Di satu sisi, penurunan struktural suku bunga ke tingkat Jerman telah menghasilkan pelonggaran kendala anggaran di negara-negara pinggiran. Bagi individu, ini berarti hipotek murah, melepaskan gelembung real estat, yang ledakannya masih terjadi di banyak bagian Eropa. Bagi pemerintah, hal itu menyebabkan penurunan ambang batas perhatian pada defisit dan utang publik. Misalnya, semua orang dapat melihat bagaimana di Italia, antara tahun 1998 dan 2010, biaya bunga yang lebih rendah (beberapa puluh miliar per tahun) tidak digunakan untuk memecah batu utang publik atau pajak yang lebih rendah, alih-alih membiarkan masyarakat lainnya pengeluaran tumbuh, terlalu sering tidak produktif (secara halus).

Di sisi lain, ekonomi yang kuat – terutama Jerman – semakin meningkatkan daya saing mereka tidak hanya dengan peningkatan produktivitas yang lebih besar daripada di negara-negara pinggiran, tetapi juga dengan kebijakan moderasi upah yang lebih jelas. Pakar (Eropa) sekaliber Paul De Grauwe percaya bahwa kurangnya koordinasi kebijakan pengupahan, yang telah menghasilkan dinamika yang sangat berbeda antara Jerman (upah terlalu rendah) dan negara pinggiran (upah terlalu tinggi), adalah salah satu penyebab utama (jika bukan yang utama) detonator krisis euro.

Kembali ke topik yang disinggung di atas, adalah tepat untuk meminta negara-negara lemah, yang telah menjadi protagonis dari "divergensi" tersebut, untuk kembali ke jalurnya dengan mengadopsi reformasi pro-persaingan dan, karenanya, tawaran agregat yang lebih kompetitif.
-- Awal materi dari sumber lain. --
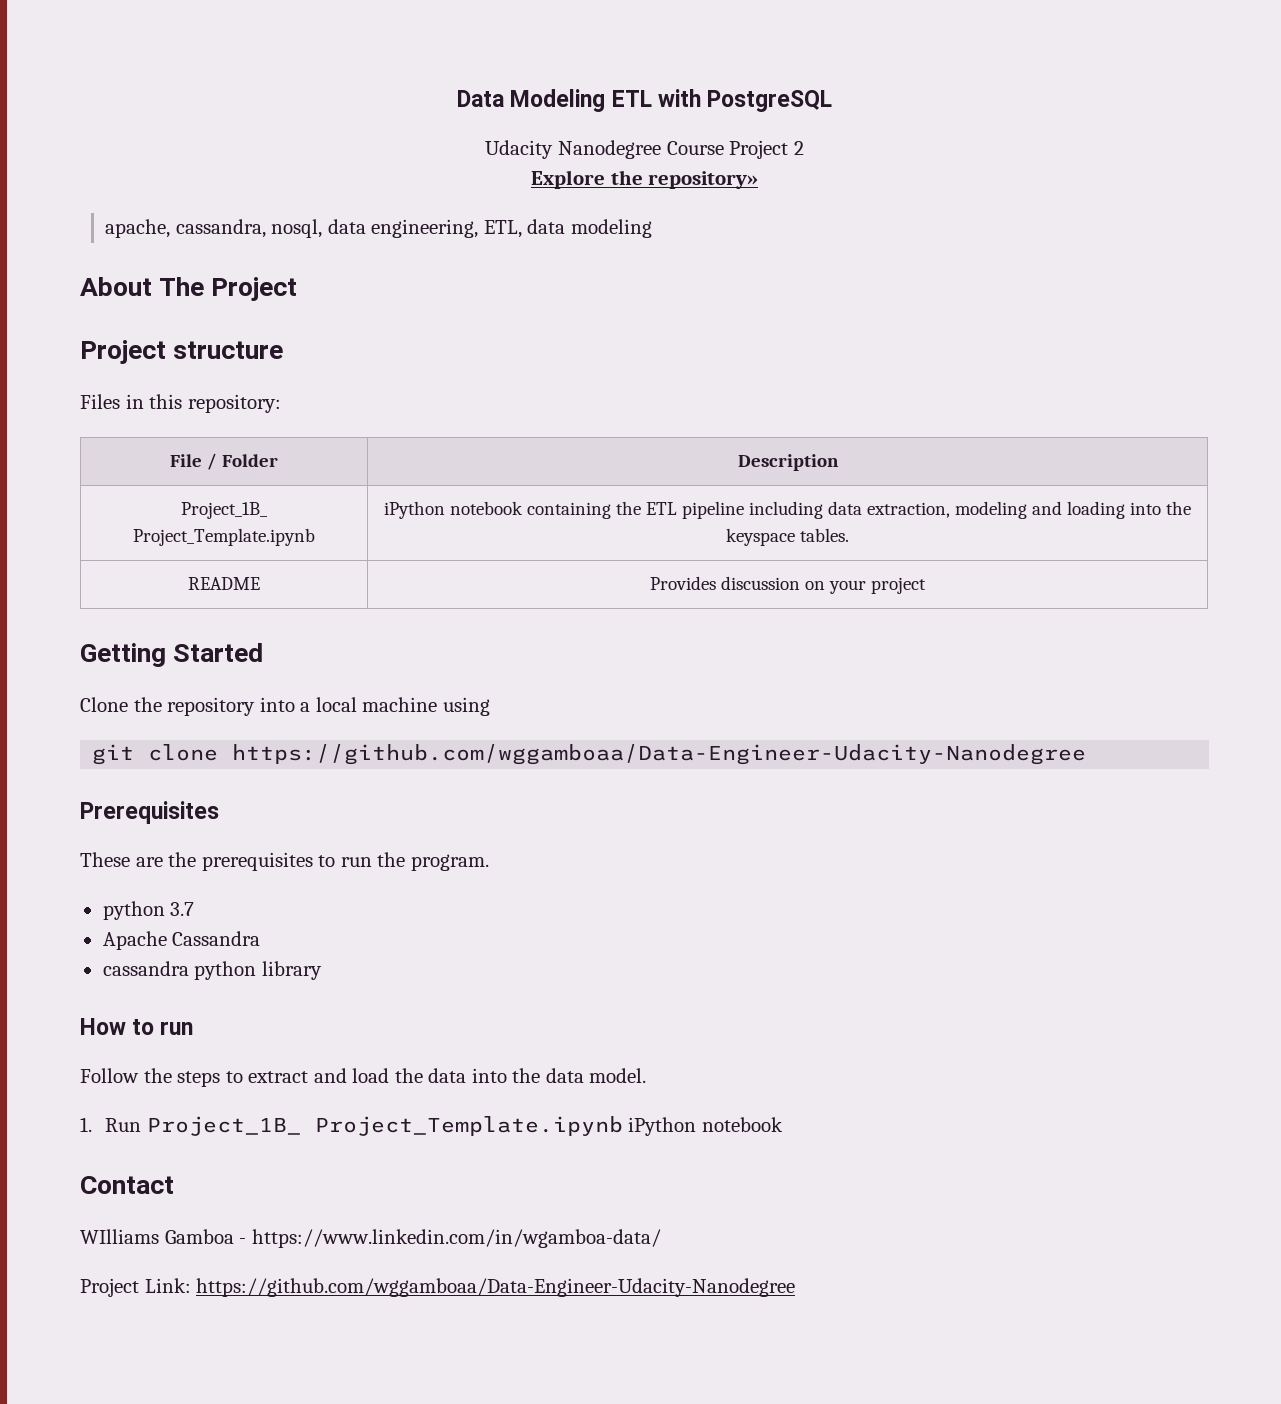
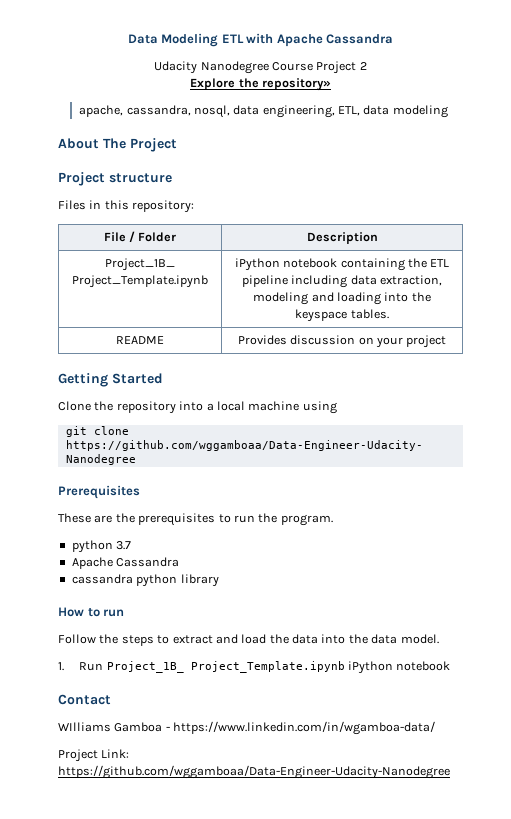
- Data Modeling ETL with PostgreSQL
+ Data Modeling ETL with Apache Cassandra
Tetapi reformasi semacam itu harus disertai dengan Kesepakatan Baru Eropa yang juga menciptakan permintaan agregat pada saat yang bersamaan. Kalau tidak, ekonomi periferal akan sembuh secara klinis tetapi, sayangnya, dengan ensefalogram datar. Dan ada juga risiko bahwa kegelisahan sosial akan menyebabkan negara-negara ini, melalui pemilihan umum yang demokratis, untuk membentuk pemerintahan yang tidak lagi mau meminum obat-obatan tersebut, memicu konflik yang konturnya sulit untuk diketahui.